◆ **What is expected**
Among the lines below, copy exactly those from the one with "[736,752,820,770] 13.1.3 ->" through the one with "[781,1220,1106,1238] (uses PlayerSettings.productName)", counting both ends.

+-------+

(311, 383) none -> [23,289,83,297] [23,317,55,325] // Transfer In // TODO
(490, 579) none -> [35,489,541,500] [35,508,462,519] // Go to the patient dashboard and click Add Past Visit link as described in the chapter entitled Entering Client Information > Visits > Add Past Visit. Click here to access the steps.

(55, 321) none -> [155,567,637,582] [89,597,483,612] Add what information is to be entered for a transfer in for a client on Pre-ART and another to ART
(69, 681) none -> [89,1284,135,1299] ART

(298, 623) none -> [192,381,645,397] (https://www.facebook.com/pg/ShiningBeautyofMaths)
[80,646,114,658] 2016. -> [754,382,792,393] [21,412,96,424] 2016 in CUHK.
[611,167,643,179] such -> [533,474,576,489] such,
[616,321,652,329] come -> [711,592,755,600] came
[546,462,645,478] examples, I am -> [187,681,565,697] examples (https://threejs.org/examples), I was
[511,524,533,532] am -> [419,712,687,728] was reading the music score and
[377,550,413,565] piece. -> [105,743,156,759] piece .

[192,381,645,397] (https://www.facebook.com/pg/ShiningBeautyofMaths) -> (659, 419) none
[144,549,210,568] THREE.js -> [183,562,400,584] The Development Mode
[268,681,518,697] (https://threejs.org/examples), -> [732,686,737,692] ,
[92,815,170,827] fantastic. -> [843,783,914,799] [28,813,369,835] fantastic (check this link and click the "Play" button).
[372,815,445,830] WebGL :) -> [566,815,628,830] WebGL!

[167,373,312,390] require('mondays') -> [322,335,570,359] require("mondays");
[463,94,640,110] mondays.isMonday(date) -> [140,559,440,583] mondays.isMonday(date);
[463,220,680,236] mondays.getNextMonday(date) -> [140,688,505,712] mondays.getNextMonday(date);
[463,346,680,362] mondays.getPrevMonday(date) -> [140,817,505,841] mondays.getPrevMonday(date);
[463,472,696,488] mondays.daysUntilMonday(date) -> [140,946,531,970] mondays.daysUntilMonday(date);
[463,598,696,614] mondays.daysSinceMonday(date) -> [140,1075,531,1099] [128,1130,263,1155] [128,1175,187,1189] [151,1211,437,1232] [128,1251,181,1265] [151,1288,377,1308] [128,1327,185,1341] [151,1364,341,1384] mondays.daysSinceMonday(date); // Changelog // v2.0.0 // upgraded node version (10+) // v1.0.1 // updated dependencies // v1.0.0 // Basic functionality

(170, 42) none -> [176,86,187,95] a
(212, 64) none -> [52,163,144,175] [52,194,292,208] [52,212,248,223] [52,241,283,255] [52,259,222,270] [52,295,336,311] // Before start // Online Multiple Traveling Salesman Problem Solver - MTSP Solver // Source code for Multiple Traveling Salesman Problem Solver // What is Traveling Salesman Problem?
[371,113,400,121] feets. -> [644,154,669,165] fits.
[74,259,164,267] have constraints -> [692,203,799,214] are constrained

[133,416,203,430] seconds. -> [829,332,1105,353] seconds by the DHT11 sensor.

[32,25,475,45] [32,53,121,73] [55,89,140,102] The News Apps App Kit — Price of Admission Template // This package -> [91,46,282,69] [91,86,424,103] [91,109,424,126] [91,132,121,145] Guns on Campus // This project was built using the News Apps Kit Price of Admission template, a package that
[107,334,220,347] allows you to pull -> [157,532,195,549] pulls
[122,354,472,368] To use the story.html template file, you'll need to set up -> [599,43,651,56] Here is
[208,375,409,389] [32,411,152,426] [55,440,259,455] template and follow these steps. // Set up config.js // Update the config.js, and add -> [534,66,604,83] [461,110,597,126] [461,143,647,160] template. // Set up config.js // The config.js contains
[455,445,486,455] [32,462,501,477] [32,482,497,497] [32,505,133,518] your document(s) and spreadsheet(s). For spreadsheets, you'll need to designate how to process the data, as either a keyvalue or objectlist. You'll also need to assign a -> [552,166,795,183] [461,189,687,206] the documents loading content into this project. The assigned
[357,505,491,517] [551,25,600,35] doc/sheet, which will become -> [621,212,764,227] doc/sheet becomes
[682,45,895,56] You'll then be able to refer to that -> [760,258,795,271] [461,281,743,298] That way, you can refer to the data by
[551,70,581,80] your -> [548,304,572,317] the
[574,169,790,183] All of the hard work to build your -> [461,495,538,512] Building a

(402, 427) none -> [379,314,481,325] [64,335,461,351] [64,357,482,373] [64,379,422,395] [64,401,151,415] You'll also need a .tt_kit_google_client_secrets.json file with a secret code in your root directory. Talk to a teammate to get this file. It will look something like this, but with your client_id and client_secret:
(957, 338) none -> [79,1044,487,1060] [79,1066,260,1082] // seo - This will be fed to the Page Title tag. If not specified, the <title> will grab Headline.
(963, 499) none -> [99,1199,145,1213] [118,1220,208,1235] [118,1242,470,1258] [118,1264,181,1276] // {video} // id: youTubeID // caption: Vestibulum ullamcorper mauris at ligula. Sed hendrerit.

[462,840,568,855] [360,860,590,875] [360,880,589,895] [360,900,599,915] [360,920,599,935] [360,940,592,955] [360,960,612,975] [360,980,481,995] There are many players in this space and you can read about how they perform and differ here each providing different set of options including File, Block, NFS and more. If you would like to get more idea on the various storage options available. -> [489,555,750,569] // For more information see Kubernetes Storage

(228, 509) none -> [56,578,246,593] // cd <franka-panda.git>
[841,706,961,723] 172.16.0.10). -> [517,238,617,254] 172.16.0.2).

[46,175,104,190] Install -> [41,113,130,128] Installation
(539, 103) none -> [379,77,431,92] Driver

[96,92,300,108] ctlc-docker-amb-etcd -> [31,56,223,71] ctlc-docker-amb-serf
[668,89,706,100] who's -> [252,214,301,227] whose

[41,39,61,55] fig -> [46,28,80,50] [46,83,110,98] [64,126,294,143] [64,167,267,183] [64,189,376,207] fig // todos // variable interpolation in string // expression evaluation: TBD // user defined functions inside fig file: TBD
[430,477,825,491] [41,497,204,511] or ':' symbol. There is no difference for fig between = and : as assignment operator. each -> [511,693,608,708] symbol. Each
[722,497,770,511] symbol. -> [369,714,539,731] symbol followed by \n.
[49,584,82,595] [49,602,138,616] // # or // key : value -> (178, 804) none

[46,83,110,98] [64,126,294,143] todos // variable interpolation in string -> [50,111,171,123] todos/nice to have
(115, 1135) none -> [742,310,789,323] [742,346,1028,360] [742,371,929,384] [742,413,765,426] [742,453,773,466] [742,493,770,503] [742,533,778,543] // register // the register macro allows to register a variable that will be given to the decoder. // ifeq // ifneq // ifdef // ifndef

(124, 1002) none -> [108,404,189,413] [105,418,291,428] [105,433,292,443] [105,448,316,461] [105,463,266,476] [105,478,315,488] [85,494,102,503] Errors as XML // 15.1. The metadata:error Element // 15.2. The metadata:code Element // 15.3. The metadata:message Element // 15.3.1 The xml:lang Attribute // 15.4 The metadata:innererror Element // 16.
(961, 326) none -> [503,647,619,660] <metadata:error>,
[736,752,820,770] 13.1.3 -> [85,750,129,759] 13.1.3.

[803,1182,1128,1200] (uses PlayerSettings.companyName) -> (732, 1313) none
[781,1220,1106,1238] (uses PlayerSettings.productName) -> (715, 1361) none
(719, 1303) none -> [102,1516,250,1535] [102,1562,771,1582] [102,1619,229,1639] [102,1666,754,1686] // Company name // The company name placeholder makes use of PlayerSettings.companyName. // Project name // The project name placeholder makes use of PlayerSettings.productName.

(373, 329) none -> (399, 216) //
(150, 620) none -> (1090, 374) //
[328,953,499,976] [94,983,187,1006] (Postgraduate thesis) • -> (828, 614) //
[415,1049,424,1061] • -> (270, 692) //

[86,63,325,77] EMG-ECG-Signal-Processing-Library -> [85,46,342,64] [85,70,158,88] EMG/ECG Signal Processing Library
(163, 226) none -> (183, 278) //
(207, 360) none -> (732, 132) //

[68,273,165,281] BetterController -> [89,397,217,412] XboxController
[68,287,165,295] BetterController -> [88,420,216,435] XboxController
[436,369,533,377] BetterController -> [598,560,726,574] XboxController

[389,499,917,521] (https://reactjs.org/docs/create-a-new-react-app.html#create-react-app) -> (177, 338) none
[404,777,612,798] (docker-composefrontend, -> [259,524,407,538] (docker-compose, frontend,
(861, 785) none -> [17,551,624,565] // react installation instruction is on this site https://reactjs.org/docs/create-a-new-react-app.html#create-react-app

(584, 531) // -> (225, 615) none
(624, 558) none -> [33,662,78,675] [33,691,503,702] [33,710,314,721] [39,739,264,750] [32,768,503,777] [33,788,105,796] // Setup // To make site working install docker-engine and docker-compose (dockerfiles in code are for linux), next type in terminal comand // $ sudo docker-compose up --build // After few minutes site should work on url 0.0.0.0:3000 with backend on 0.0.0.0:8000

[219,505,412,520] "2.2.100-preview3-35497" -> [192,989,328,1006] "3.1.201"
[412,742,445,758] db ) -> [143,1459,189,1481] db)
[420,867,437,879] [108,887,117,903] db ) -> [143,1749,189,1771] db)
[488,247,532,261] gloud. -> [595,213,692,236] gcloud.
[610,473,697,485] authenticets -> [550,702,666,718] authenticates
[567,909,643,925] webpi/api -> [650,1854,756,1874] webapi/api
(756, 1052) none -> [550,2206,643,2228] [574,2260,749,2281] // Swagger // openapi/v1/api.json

+-------+

◆ **Output for this task**
[736,752,820,770] 13.1.3 -> [85,750,129,759] 13.1.3.

[803,1182,1128,1200] (uses PlayerSettings.companyName) -> (732, 1313) none
[781,1220,1106,1238] (uses PlayerSettings.productName) -> (715, 1361) none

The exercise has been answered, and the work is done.